Citizen science has been defined as “the general public engagement in scientific research activities when citizens actively contribute to science either with their intellectual effort or surrounding knowledge or their tools and resources.”¹⁷ Citizen science initiatives have contributed to academic science and continue to broaden its scope and depth.¹⁸ Although much of the work is conducted outside the walls of academia or other organizational settings via novel methods, some patients who take on the role of citizen scientists do use traditional research and/or informatics approaches to answer their questions.¹⁹

Citizen science can empower individuals to generate scientific questions and share their data. Citizens can generate answers to population health questions of interest to both patients and the healthcare system,²⁰^,²¹ making citizen science a feasible approach to healthcare research.^22–25 Citizen science offers an opportunity to empower marginalized groups, such as sexual and gender minorities, to shape scientific inquiry through participation.²⁶^,²⁷ Engagement of citizen scientists enables studies that aren’t accessible without them. Technological advances, changing reimbursement models, innovative informed consent approaches, and other factors are driving a shift in power dynamics within healthcare, affording greater integration of citizen scientists’ work into research and clinical care.^28–32

Citizen science has the potential to extend and enhance the practice of precision medicine if healthcare practitioners and citizen scientists work together to develop scientifically sound approaches.³³^,³⁴ For example, the Personal Genome Project UK uses a citizen science approach in which participants have consented to open access release of personal genome, methylome, and transcriptome data and analyses thought to influence gene function.³⁵ However, the general movement toward citizen science is more mature in fields other than medicine, and this situation creates an opportunity for informaticians to think through what citizen science means—and could mean—in the informatics context. Within fields such as biology, conservation, ecology, and astronomy, previously unimaginable insights into topics such as migration patterns, scope of biodiversity, and asteroid surveillance have been realized through citizen science-based approaches.³⁶ In comparison, citizen science-based efforts within the field of population health, clinical medicine, and consumer health are relatively nascent.²¹^,^37–40 This viewpoint delineates the minimum technical, organizational, and citizen engagement requirements needed to facilitate meaningful integration of citizen science into existing healthcare systems. The following implementation recommendations were identified during an expert workshop held at the 2018 AMIA Annual Symposium.

TECHNICAL ISSUES

To support a diverse, open, integrated citizen science ecosystem, several technical issues must be addressed. Though some considerations are specific to citizen science, others relate more broadly to the healthcare environment’s increasingly person-centric approach.⁴¹

Platforms that facilitate collaboration among patients and researchers

To accelerate participation, it is critical to have easily accessible, usable technology platforms that facilitate idea generation, prioritization of research questions, community-building between citizens and researchers, and results dissemination.

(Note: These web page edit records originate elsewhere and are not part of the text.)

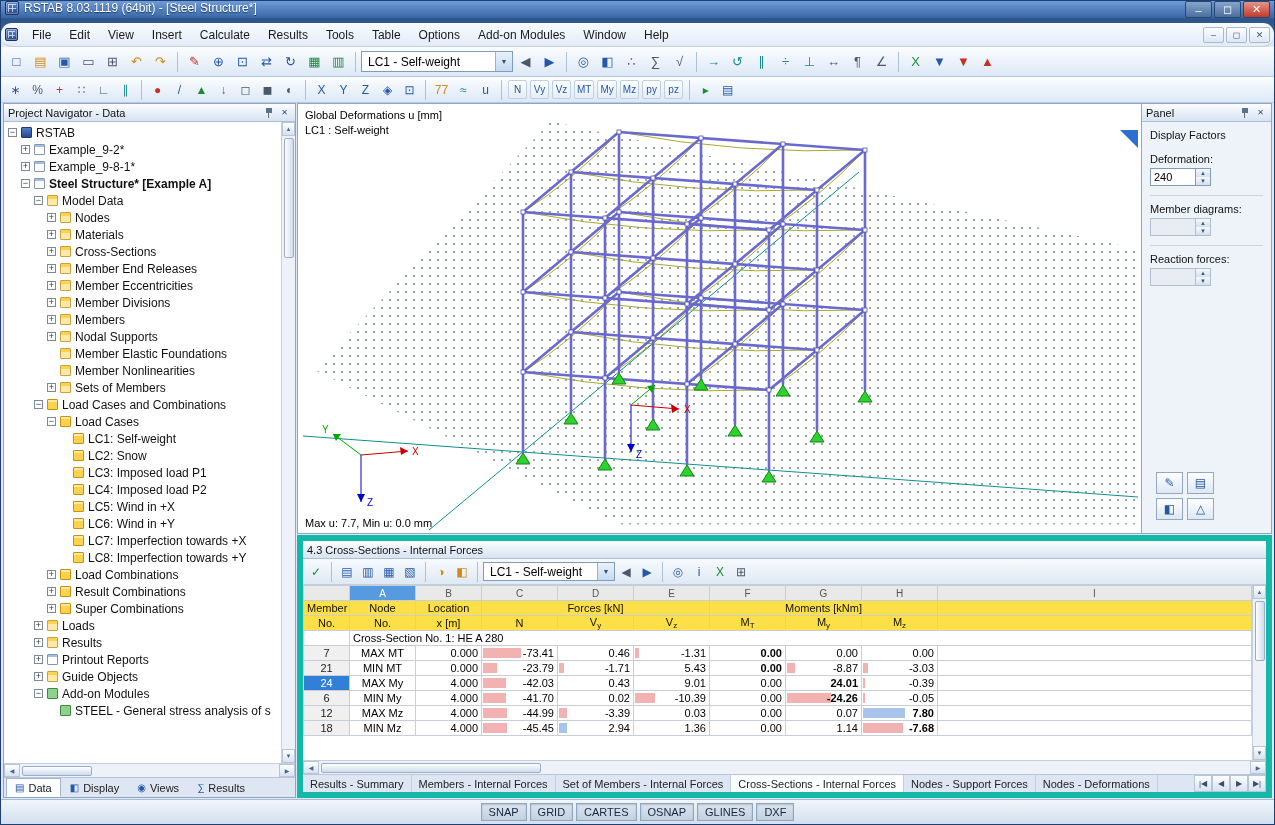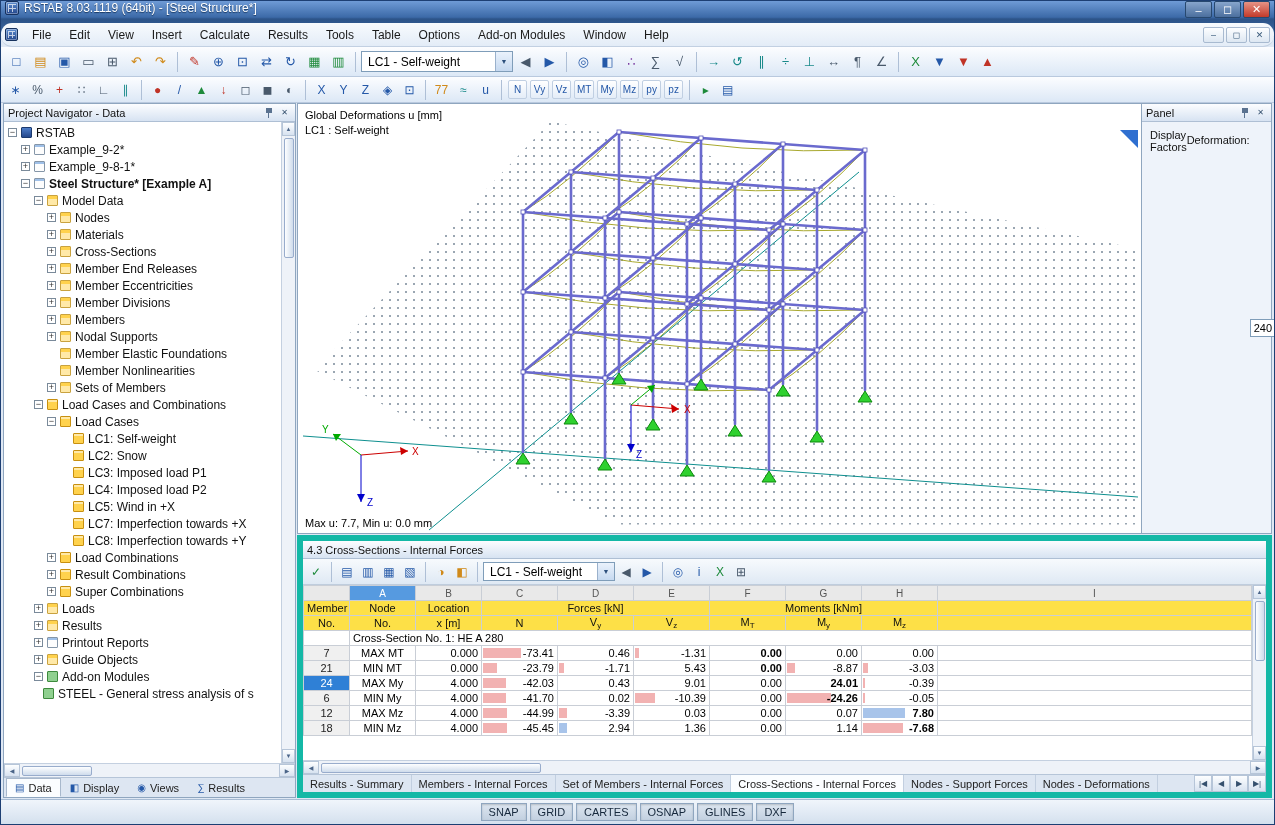"Display Factors" .pbody { flex-direction: none -> column }
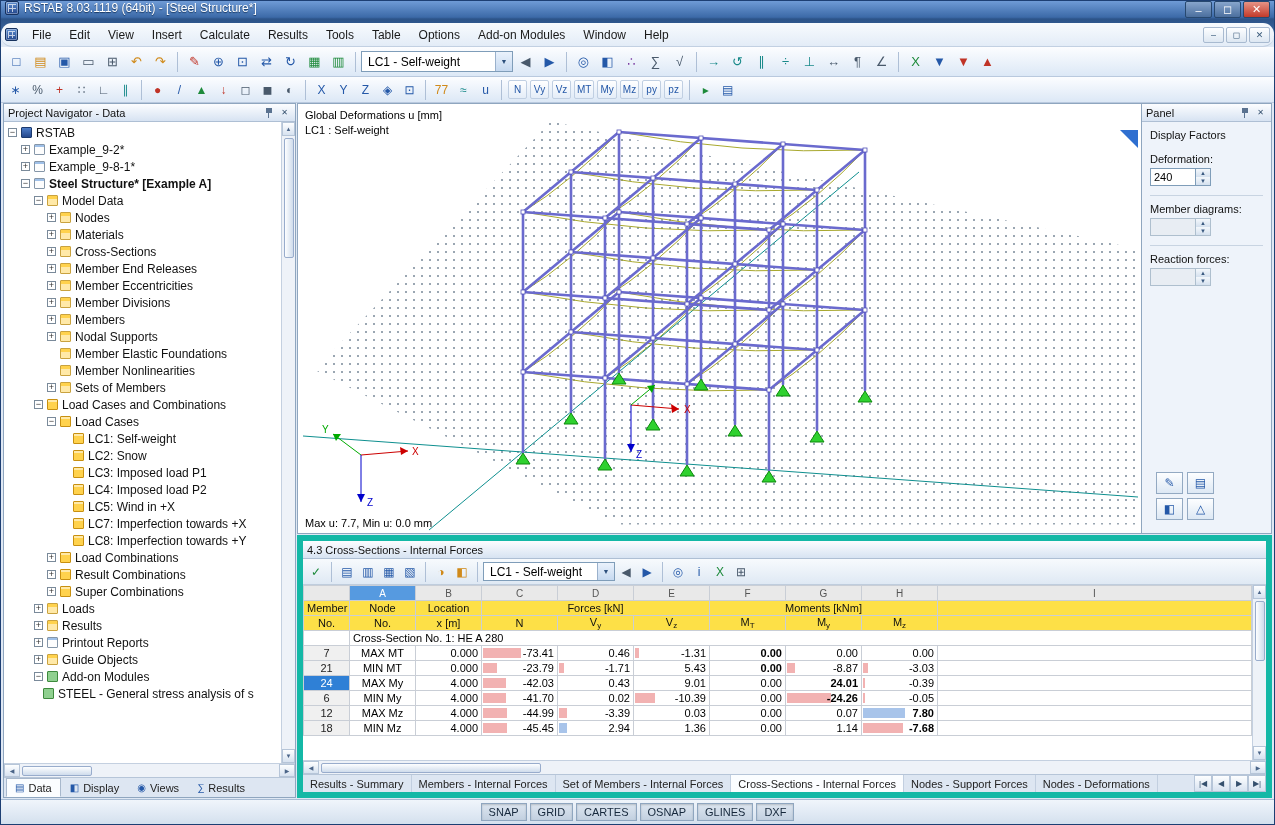"LC6: Wind in +Y" div.titem { html: none -> <div> <span></span> <i></i> <span>LC6: Wind in +Y</span> </div> }
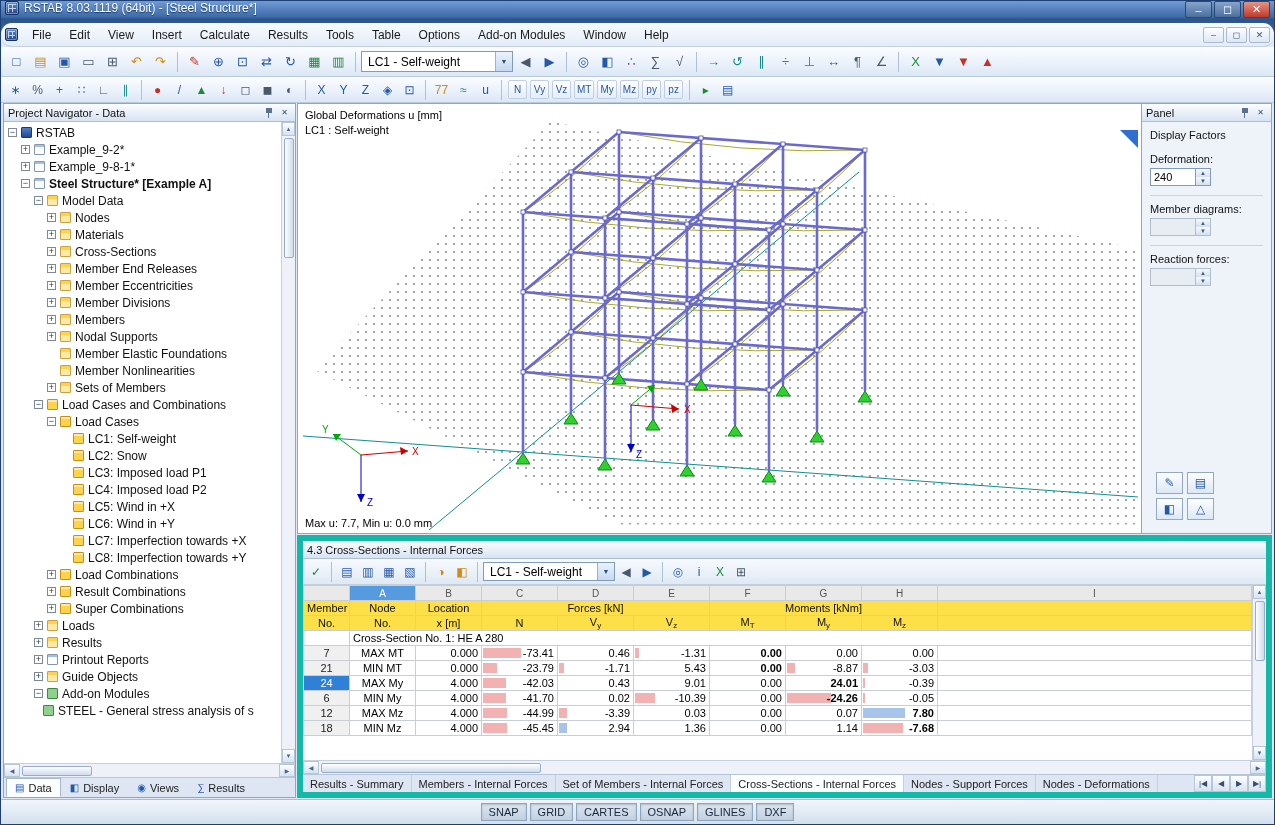"STEEL - General stress analysis" div.titem { padding-left: 26px -> 43px }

Research networks have demonstrated effective approaches to this challenge although these projects relied on one-off technical tools.^42–44 Crowdfunding platforms have emerged as examples of how individuals, scientists, and advocates can reach out to the public for donations and investments.⁴⁵ Although participants have primarily used these platforms for outreach purposes, these platforms have not enabled collaborative generation of science. Hence, an open-source approach that citizen-scientist communities could leverage and build upon could accelerate patient and researcher matching.

A distributed network

Citizen science at scale requires a network facilitating movement of heterogeneous data sources into a large-scale system in real time. Such a centralized system, however, further necessitates creating a governing body which is still able to preserve and promote citizen scientists’ autonomy within such a framework. In addition, such a network must facilitate compliance with local and national privacy regulations, among others. The growth in infrastructure that facilitates data sharing will support greater implementation of citizen science,⁴⁶ so resolution of governance and related infrastructure issues is paramount. Platforms designed specifically for citizen science projects support this objective.⁴⁷ Advancing ethical structures to achieve safety, as used in some patient-led efforts such as the Connected and Open Research Exchange,⁴⁸ is critical.⁴⁹^,⁵⁰

Functionality for tracing provenance of data contributions from individual data sources

The ability to potentially track the provenance of common types of data from individuals and organizations is recommended so investigators can explain underlying assumptions and potential sources of bias in studies. These metadata should be collected only when individuals wish to have identifiable data elements shared. Ideally, such functionality would support the remuneration of individuals in exchange for sharing their data. Of course, when participants desire to make personal data open access, as in PGP-UK,³⁵ system functionality should support this approach as well, provided that the shared personal data fall under regulation.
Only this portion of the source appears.